1 saatte yakılacak kömür miktarı: 361 ton

1 günde yakılacak kömür miktarı: 8.664 ton

Santral soğutma suyu: Deniz suyu kullanılacak ve tekrar denize deşarj edilecek.

ÇED raporu halk bilgilendirme toplantısı tarihi: 11 Ağustos 2016 Perşembe günü, yer ve saat sonra açıklanacak.

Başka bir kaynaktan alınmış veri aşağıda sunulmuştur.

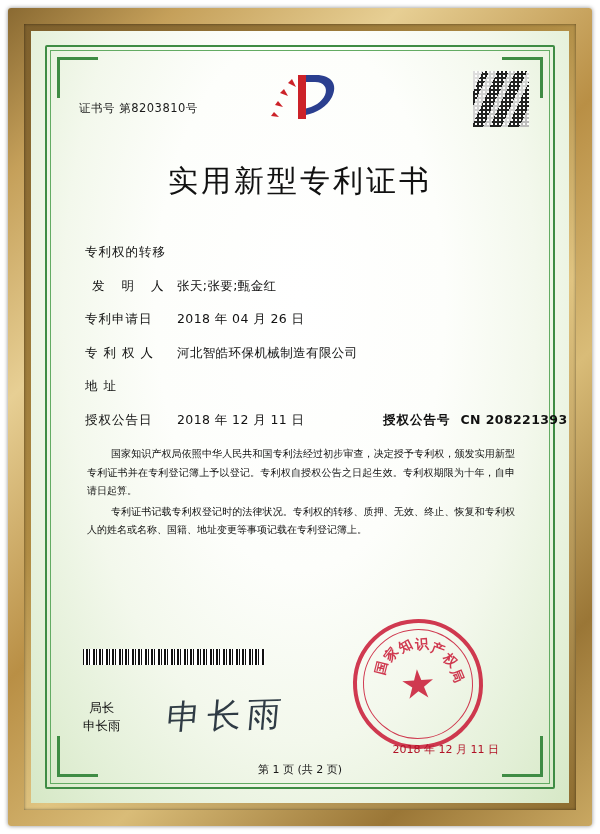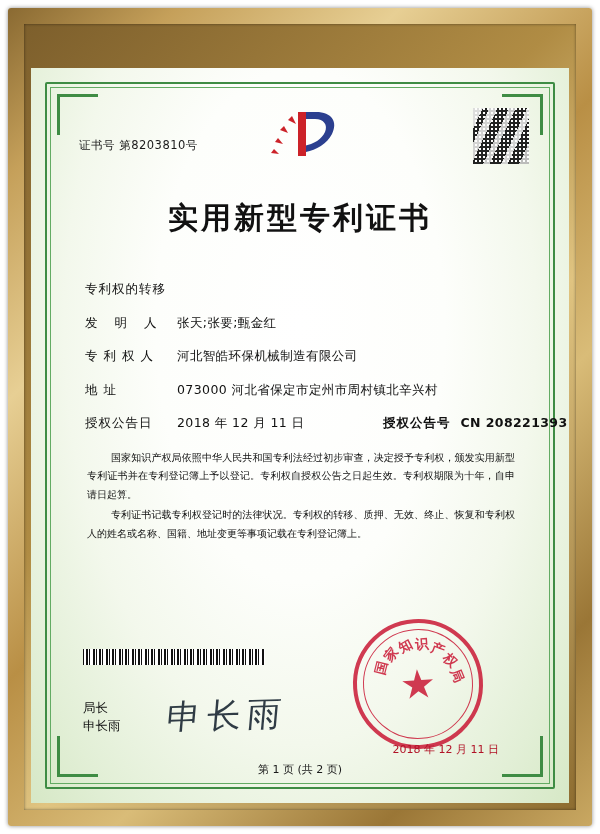--- a/index.html
+++ b/index.html
@@ -44,21 +44,20 @@
   }
   .paper {
     position: absolute;
     left: 31px;
     top: 31px;
     right: 31px;
     bottom: 31px;
     background:
       radial-gradient(ellipse at 50% 35%, #ffffff 0%, #fdfefb 38%, #f3f8ec 62%, #e2efd6 85%, #d6e8c6 100%);
     overflow: hidden;
-    margin-top: 37px;
   }
 
   
   .green-border {
     position: absolute;
     left: 14px;
     top: 14px;
     right: 14px;
     bottom: 14px;
     border: 2px solid #3f8c44;
@@ -129,21 +128,21 @@
     content: "";
     position: absolute;
     inset: 0;
     background:
       linear-gradient(115deg, rgba(255,255,255,.85) 0 12%, transparent 12% 20%, rgba(255,255,255,.8) 20% 30%, transparent 30% 44%, rgba(255,255,255,.75) 44% 52%, transparent 52% 66%, rgba(255,255,255,.8) 66% 74%, transparent 74% 88%, rgba(255,255,255,.7) 88% 100%);
   }
 
   .title {
     text-align: center;
     font-family: "DejaVu Serif", "Liberation Serif", serif;
-    font-weight: bold;
+    font-weight: normal;
     font-size: 30px;
     letter-spacing: 3px;
     color: #111111;
     margin-top: 26px;
   }
 
   .fields {
     margin-top: 42px;
     padding: 0 22px 0 24px;
   }
@@ -155,20 +154,21 @@
     margin-bottom: 16.5px;
     white-space: nowrap;
   }
   .field-label {
     width: 92px;
     flex: 0 0 92px;
     letter-spacing: 1px;
   }
   .field-label.spaced {
     letter-spacing: 6.5px;
+    text-align: center;
   }
   .field-value {
     flex: 1 1 auto;
     letter-spacing: .4px;
   }
   .field-row.two .field-value {
     flex: 0 0 auto;
     width: 200px;
   }
   .field-label2 {
@@ -211,20 +211,21 @@
       #111 10px 12px, transparent 12px 13px);
   }
 
   .signblock {
     position: absolute;
     left: 22px;
     bottom: 48px;
     font-size: 12.5px;
     color: #111111;
     line-height: 1.45;
+    text-align: center;
   }
   .sign-script {
     position: absolute;
     left: 106px;
     bottom: 44px;
     font-family: "DejaVu Serif", "Liberation Serif", serif;
     font-size: 34px;
     color: #15222e;
     letter-spacing: 6px;
     transform: skewX(-7deg) rotate(-2deg);
@@ -330,26 +331,29 @@
 
       <div class="fields">
         <div class="field-row">
           <div class="field-label">专利权的转移</div>
         </div>
         <div class="field-row">
           <div class="field-label spaced">发 明 人</div>
           <div class="field-value">张天;张要;甄金红</div>
         </div>
         <div class="field-row">
+          <div class="field-label">专利申请日</div>
+          <div class="field-value">2018 年 04 月 26 日</div>
+        </div>
+        <div class="field-row">
           <div class="field-label">专 利 权 人</div>
           <div class="field-value">河北智皓环保机械制造有限公司</div>
         </div>
         <div class="field-row">
           <div class="field-label">地        址</div>
-          <div class="field-value">073000 河北省保定市定州市周村镇北辛兴村</div>
         </div>
         <div class="field-row two">
           <div class="field-label">授权公告日</div>
           <div class="field-value">2018 年 12 月 11 日</div>
           <div class="field-label2">授权公告号</div>
           <div class="field-value2">CN 208221393 U</div>
         </div>
       </div>
 
       <div class="paras">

Son zamanlarda şirketlerin hazırlattıkları ÇED raporlarında görmeye alıştığımız çirkin bir durumla -sözümona kurnazlıkla- burada da karşılaşıyoruz, gerçekleri halktan gizlemenin bir yolunu daha bulmuş görünüyorlar. Böyle bir yatırım için bilinmesi gereken en hayati bilgileri ÇED raporunda bulamıyoruz. Diyorlar ki; efendim, bu ön çed raporudur, çalışmamız devam etmektedir, filan konuda kesin bilgileri çed raporunun ilerleyen aşamalarında sunacağız. Buna karşılık biz ekolojistler de diyoruz ki; çocuk mu kandırıyorsunuz, bu yatırım konusunda halk bilgilendirme toplantısı bir defa yapılıyor, orada da en hayati bilgileri vermiyorsunuz, sonra bildireceğinizi söylüyorsunuz, sonra da karşınızda sadece ilgili bakanlık yetkilileri kalıyor, halk devreden çıkmış oluyor, Sugözü Köyü’nden kim daha sonra bakanlık il müdürlüğüne gelip, ilan edilen bir aylık inceleme ve itiraz döneminde “şu açıklanmayan rakamlar belli oldu mu, görebilir miyim?” diyecek? Yatırımın o köye, o yöreye ve topyekün hayata ne kadar zarar verebileceğini somutlayan rakamların halktan gizlendiği iddiamızı incelediğimiz ÇED raporu üzerinden açıklamaya çalışalım.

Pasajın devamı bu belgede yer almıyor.